The thing that Matt Wallace most likes about doing research in Dr Mark Gabriele’s lab is the experience outside of class. “I feel like I am at the forefront, which is really cool,” he says. “We just got back from a National conference and all the scientists I talked to were really surprised that undergrads were doing this kind of work. Not many schools have that kind of opportunity.”

Matt’s research investigates the roles of Eph-ephrin proteins in guiding axons in the developing auditory midbrain, which serves as a central hub in the processing of our sense of hearing.
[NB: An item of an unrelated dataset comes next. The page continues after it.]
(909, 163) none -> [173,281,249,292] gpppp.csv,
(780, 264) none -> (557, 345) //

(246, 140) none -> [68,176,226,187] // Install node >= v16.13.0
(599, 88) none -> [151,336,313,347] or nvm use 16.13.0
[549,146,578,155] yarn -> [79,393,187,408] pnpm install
Connections to the auditory midbrain arise from several auditory brainstem centers and have very specific patterns that allow the brain to differentiate sounds of various frequencies and locales.  The Gabriele lab uses transgenic mouse colonies to look at how signaling proteins influence the establishment of these patterns prior to the onset of hearing.
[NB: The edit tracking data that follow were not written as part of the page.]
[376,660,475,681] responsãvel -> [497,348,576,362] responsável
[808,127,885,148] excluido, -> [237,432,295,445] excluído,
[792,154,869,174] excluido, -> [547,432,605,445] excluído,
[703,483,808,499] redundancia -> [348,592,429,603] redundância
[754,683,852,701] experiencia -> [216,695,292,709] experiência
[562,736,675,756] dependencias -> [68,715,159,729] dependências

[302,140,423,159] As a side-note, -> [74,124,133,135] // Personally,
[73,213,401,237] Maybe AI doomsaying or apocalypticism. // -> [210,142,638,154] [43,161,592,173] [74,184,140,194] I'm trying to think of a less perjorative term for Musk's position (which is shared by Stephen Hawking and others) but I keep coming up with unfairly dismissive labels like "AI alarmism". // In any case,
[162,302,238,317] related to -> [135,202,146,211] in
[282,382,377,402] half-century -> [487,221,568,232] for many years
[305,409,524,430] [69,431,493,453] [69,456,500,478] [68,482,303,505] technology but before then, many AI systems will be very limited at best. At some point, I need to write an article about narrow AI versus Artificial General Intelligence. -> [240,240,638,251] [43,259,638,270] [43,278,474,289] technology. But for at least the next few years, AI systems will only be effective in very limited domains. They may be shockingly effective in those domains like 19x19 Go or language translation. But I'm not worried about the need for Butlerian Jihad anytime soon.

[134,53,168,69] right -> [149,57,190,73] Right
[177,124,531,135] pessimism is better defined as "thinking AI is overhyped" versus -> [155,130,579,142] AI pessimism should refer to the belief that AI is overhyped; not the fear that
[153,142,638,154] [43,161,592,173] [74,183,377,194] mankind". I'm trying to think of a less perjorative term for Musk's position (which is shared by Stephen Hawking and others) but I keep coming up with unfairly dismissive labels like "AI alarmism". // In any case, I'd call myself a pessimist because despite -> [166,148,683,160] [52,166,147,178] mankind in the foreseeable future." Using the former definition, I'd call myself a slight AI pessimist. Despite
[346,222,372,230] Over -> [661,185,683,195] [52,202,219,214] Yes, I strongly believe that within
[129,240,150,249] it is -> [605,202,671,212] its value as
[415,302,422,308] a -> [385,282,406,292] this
Matt is involved in every stage of the research, from caring for and selectively breeding the mice, to harvesting brain tissue, fixing, embedding and staining it, and looking at it under the confocal microscope. He injects a fluorescent dye into an area of interest in the brain, and the dye diffuses along axons to label projections to the midbrain. This means that, with the help of the confocal microscope, Matt can reconstruct developing axonal pathways to the midbrain and any patterns that they establish within their target. Matt’s specific project involves one member of the Eph-ephrin signaling family, ephrin-B2. By comparing results in normal, wild-type mice with that of ephrin-B2 deficient mice, Matt is able to assess the protein’s role in the assembly of early auditory circuitry.

After graduation, Matt hopes to enter a MD-PhD program so that he can one day teach medical students, do research and bring that research into a clinical setting.